═════ Records for this task
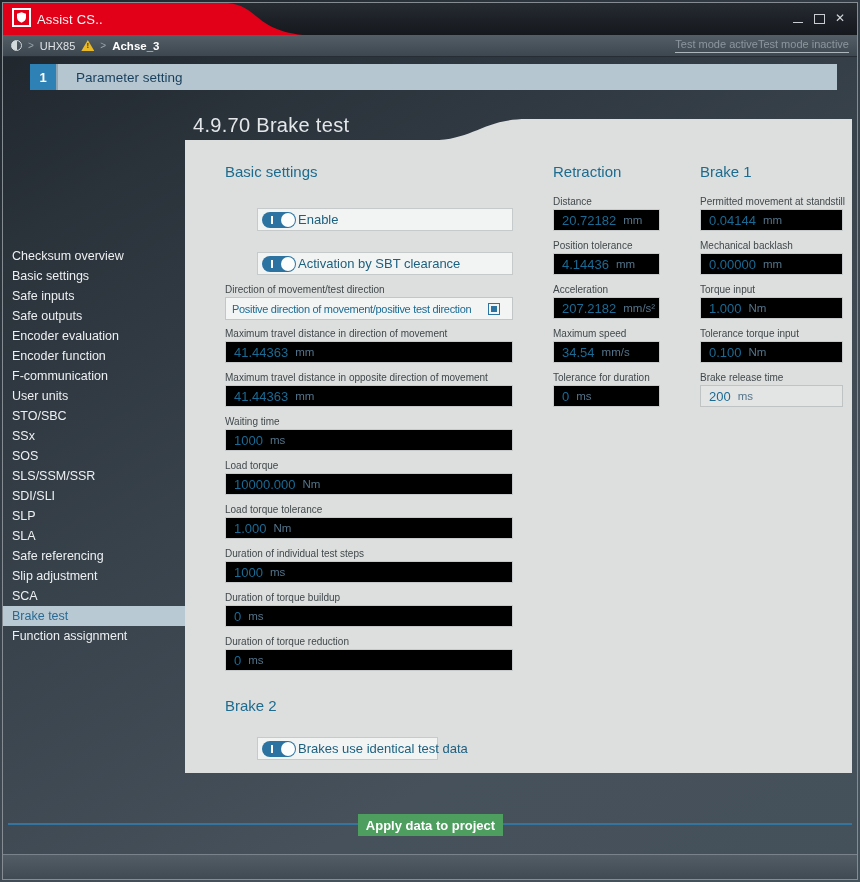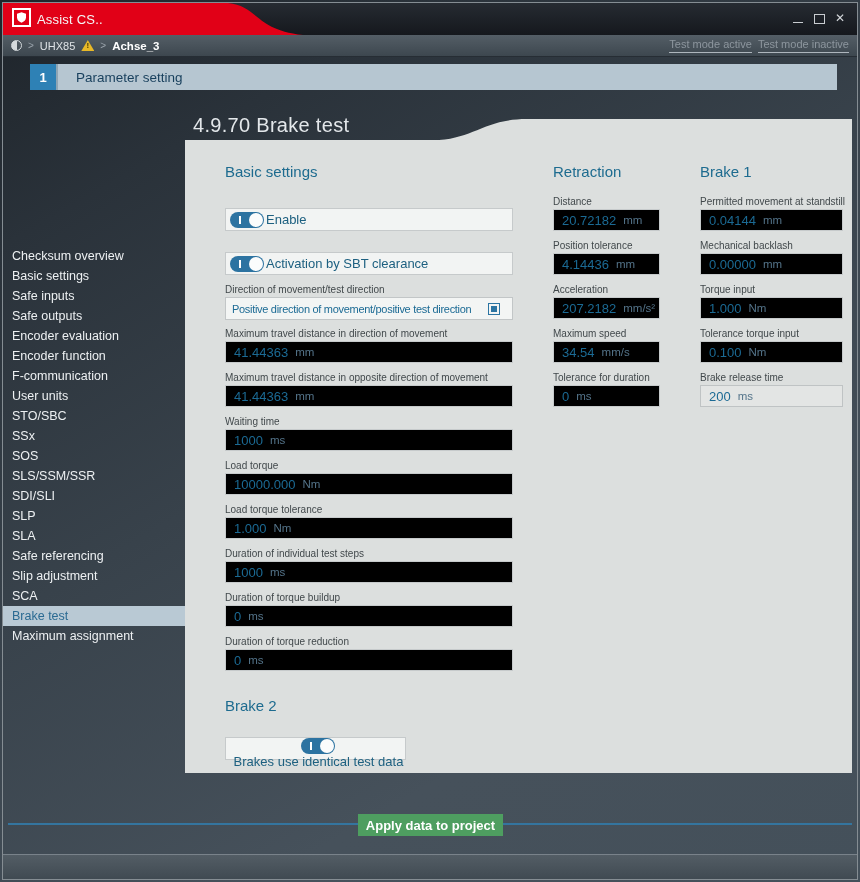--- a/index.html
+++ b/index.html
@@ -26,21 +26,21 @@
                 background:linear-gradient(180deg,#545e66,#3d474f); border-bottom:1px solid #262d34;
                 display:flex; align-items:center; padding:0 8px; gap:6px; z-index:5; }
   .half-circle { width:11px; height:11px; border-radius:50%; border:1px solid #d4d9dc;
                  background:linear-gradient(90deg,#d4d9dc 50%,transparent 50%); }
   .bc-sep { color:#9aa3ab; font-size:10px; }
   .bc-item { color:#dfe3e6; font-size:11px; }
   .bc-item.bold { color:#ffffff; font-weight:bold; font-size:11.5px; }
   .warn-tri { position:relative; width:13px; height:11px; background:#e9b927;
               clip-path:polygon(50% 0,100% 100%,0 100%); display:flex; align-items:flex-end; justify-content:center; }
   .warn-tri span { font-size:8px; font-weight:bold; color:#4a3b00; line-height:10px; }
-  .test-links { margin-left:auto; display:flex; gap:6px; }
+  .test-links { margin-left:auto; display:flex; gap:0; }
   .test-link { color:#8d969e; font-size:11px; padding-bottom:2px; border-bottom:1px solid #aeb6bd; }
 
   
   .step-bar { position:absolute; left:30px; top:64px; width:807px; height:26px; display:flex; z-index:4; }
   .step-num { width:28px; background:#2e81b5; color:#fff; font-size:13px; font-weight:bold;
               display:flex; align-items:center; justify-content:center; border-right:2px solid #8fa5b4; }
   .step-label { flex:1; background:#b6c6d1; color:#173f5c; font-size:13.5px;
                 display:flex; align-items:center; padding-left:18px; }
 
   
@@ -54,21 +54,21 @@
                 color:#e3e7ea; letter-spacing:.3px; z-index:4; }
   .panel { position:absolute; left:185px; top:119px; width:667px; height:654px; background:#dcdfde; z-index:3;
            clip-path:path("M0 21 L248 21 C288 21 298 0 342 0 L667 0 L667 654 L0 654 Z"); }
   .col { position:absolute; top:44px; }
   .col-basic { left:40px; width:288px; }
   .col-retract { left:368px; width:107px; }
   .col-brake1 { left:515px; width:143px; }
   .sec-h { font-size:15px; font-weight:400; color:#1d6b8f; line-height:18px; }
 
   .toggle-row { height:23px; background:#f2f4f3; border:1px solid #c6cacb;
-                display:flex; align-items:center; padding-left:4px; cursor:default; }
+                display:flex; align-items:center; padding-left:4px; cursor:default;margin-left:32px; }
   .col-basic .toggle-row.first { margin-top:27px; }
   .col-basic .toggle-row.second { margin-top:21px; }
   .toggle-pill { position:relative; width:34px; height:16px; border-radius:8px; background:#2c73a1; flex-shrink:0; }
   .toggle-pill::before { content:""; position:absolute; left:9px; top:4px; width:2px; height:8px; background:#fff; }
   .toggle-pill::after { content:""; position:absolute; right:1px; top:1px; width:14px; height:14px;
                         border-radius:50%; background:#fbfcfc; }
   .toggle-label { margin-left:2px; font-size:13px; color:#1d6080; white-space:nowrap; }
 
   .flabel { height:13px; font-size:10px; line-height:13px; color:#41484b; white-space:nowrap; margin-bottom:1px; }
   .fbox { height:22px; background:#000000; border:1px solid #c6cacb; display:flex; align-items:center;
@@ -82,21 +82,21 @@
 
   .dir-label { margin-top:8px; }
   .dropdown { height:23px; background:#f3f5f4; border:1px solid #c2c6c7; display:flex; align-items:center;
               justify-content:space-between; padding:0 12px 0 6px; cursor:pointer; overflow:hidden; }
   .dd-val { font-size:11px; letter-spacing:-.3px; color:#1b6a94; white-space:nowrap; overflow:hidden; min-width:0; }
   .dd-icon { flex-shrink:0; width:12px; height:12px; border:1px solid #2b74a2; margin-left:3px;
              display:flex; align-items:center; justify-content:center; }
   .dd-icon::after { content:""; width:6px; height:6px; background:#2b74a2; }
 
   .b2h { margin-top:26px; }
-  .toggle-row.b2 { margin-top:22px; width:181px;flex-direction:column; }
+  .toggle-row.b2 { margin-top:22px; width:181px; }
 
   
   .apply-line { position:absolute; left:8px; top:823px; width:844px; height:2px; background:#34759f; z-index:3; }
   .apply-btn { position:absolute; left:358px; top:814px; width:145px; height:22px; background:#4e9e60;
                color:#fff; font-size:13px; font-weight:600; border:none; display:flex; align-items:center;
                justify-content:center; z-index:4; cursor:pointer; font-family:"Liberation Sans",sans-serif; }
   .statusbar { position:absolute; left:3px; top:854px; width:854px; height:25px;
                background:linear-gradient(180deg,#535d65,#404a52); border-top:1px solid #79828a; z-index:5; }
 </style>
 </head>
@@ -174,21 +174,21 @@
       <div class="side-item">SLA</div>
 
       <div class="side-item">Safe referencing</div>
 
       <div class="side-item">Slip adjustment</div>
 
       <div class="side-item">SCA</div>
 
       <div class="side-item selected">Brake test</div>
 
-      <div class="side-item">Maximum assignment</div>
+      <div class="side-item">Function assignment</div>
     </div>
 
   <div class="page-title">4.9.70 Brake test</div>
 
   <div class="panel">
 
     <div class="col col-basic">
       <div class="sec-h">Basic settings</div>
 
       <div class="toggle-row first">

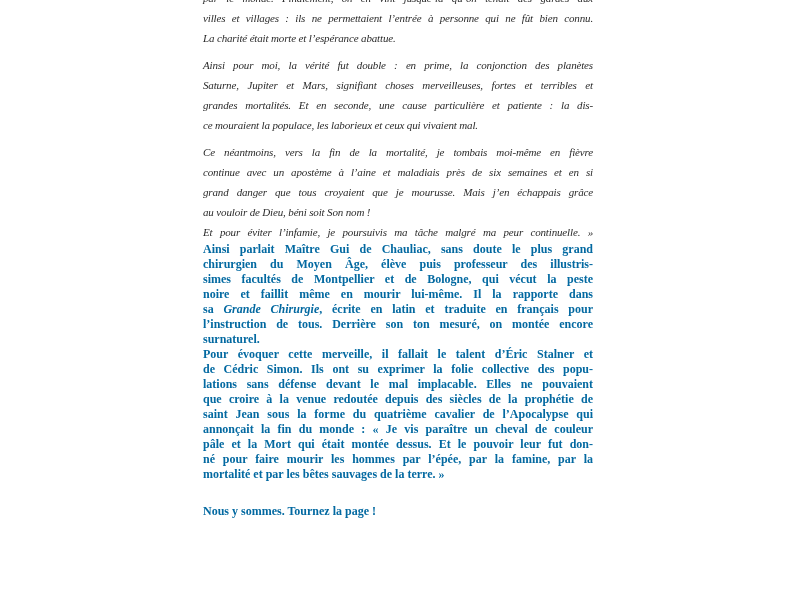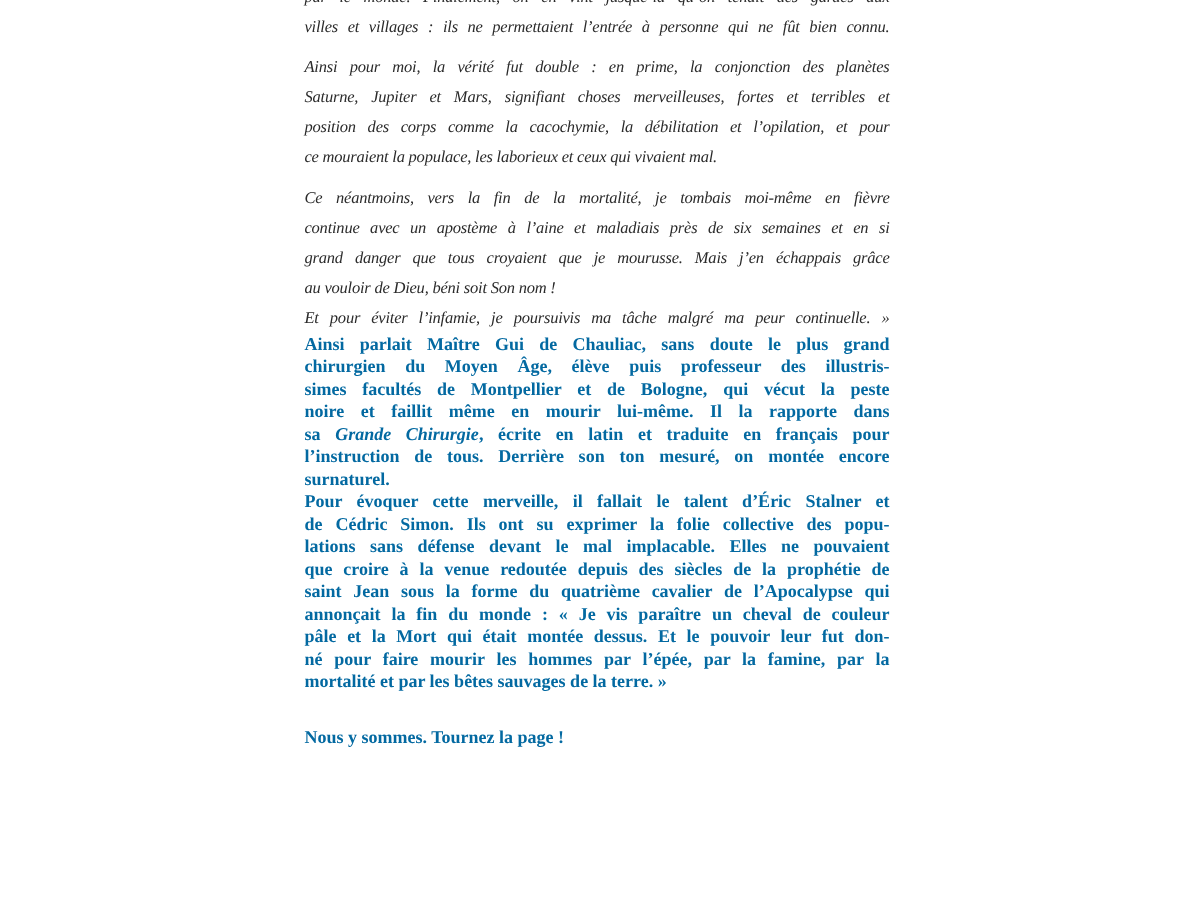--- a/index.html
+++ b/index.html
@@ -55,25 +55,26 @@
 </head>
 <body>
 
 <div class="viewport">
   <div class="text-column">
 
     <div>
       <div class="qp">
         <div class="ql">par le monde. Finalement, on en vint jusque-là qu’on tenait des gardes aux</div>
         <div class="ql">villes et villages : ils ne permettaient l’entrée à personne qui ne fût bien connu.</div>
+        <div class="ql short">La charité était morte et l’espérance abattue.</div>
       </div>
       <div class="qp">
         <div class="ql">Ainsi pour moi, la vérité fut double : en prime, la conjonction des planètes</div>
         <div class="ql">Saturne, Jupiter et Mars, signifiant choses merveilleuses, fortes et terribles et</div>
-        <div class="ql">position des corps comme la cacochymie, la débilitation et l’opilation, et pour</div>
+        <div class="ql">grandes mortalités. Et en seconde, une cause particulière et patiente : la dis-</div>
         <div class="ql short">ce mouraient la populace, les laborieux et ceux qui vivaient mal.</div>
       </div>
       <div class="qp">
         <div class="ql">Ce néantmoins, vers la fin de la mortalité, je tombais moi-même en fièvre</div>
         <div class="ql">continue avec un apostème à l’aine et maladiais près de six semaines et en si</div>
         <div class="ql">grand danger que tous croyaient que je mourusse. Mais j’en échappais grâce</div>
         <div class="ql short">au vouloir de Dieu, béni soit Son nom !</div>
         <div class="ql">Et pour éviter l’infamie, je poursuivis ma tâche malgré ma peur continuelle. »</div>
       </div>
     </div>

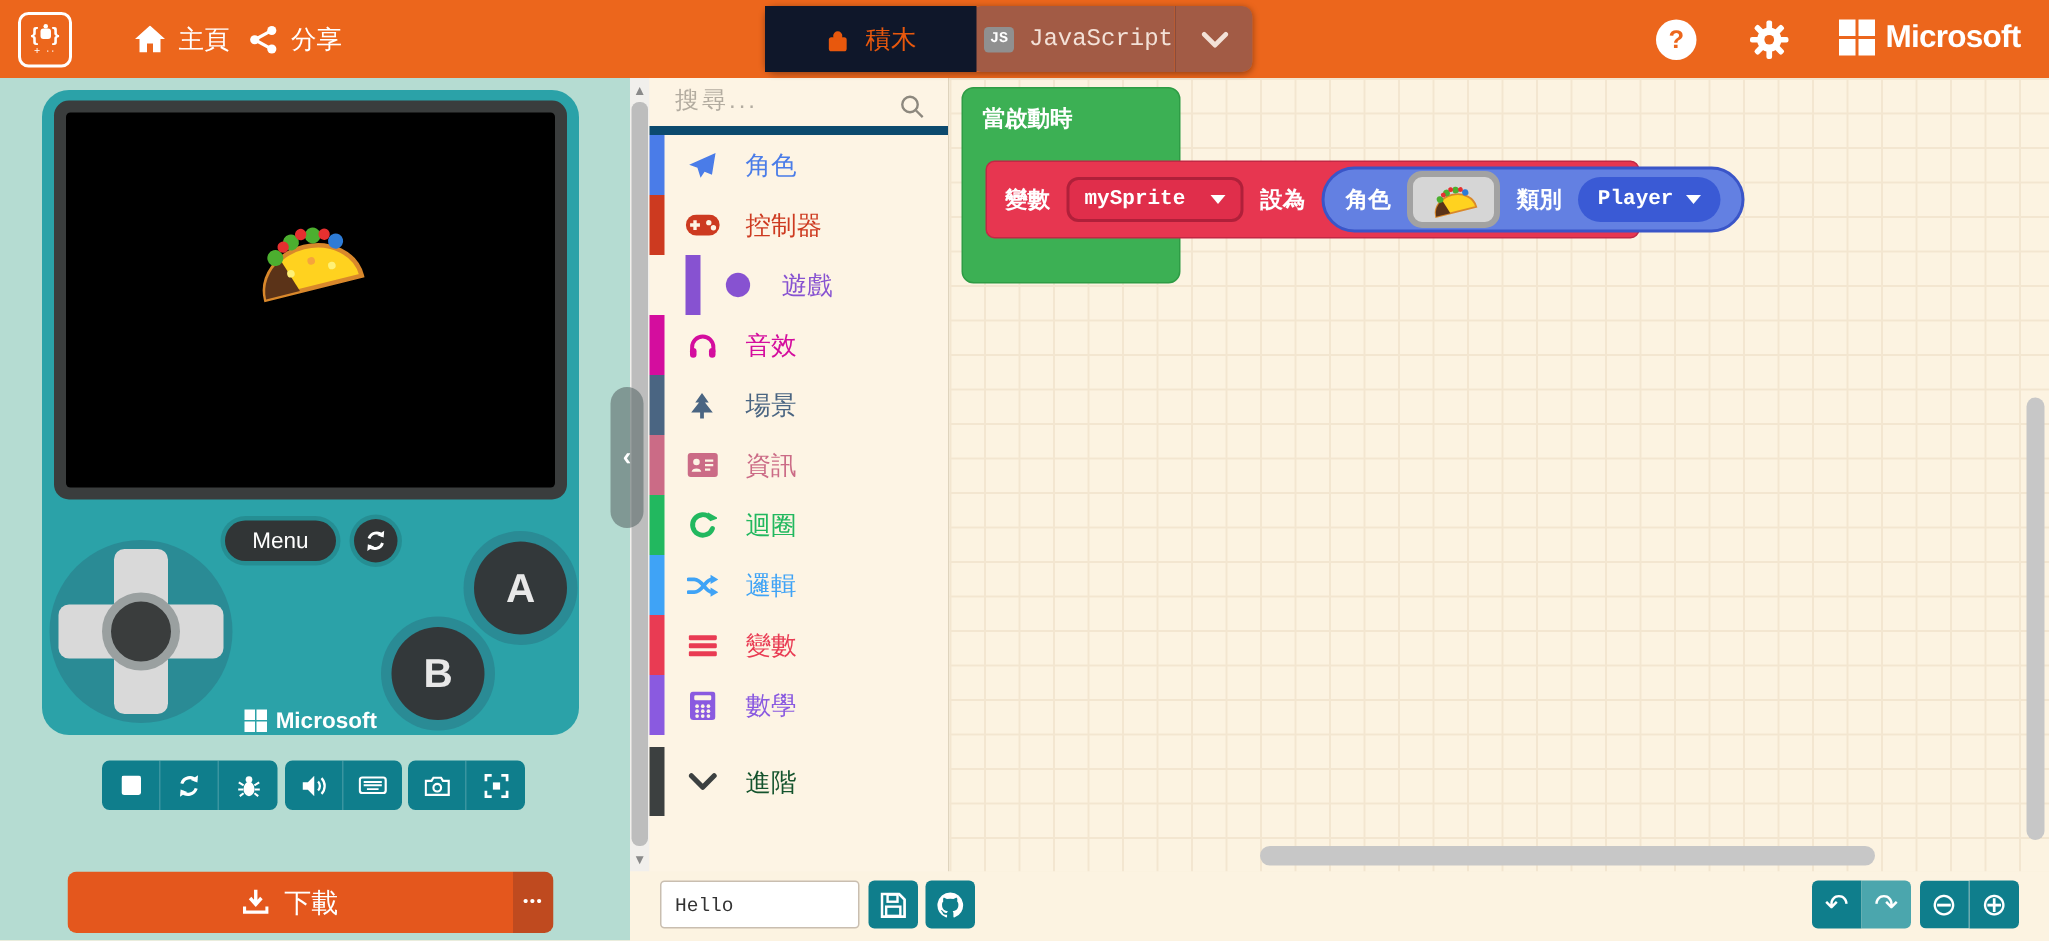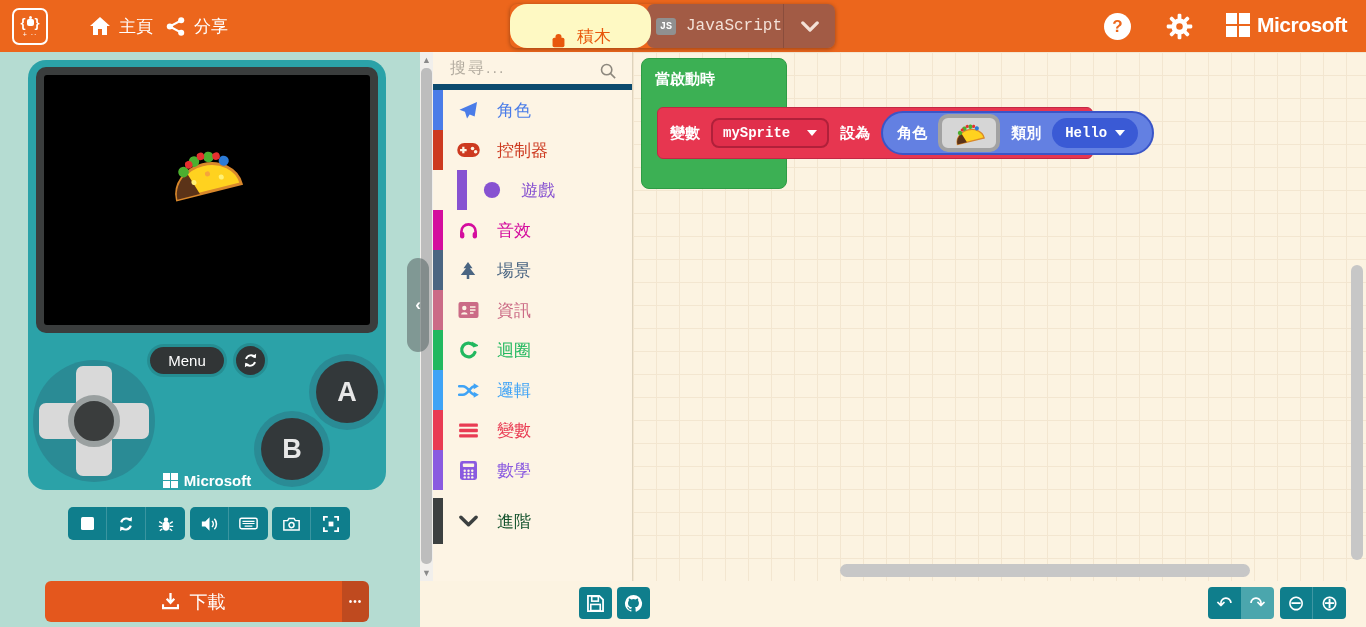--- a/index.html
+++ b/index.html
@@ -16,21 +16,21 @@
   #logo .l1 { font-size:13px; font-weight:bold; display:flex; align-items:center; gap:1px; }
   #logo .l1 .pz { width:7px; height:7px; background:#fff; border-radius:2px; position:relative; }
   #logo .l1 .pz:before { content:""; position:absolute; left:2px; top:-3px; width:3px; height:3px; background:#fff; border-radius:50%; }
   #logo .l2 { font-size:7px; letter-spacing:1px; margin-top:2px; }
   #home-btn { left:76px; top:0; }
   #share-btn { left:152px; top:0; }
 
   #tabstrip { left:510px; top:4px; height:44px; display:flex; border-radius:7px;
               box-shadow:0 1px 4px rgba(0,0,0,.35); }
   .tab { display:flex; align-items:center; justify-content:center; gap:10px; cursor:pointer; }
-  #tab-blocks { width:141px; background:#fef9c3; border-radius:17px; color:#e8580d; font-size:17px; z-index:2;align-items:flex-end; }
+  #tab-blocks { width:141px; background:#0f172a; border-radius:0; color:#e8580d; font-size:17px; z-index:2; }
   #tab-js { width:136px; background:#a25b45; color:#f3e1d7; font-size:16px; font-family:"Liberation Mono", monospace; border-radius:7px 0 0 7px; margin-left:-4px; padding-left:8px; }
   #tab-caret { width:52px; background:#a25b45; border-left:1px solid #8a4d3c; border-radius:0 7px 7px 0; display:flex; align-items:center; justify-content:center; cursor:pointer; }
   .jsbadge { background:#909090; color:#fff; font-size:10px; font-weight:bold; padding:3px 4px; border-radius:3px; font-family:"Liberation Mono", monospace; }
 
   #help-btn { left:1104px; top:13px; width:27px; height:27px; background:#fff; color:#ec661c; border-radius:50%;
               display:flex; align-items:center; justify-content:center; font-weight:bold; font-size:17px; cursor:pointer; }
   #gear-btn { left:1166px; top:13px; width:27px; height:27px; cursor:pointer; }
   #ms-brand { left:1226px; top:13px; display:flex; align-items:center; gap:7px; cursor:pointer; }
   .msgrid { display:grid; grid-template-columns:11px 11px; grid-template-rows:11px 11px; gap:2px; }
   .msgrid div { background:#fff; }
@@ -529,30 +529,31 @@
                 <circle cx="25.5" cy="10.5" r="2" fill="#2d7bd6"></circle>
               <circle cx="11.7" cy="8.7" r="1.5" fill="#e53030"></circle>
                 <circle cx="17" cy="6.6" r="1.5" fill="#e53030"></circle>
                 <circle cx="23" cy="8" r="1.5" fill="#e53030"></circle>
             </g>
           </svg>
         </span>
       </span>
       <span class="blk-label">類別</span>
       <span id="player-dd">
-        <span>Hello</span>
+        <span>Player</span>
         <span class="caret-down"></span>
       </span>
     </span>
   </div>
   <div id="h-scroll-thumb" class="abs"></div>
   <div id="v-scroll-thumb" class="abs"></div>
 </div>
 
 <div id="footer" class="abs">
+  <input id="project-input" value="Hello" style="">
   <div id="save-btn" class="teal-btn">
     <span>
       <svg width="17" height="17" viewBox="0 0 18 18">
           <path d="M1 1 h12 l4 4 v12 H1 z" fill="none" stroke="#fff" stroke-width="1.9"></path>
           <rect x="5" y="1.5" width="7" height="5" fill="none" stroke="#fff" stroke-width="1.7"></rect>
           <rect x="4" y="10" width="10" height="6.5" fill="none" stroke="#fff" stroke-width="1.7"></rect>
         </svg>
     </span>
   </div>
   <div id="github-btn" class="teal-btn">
══════════
Task to carry out:
Your answer must be a single number: the count of lines in the records above that contain "weight".

Task output:
8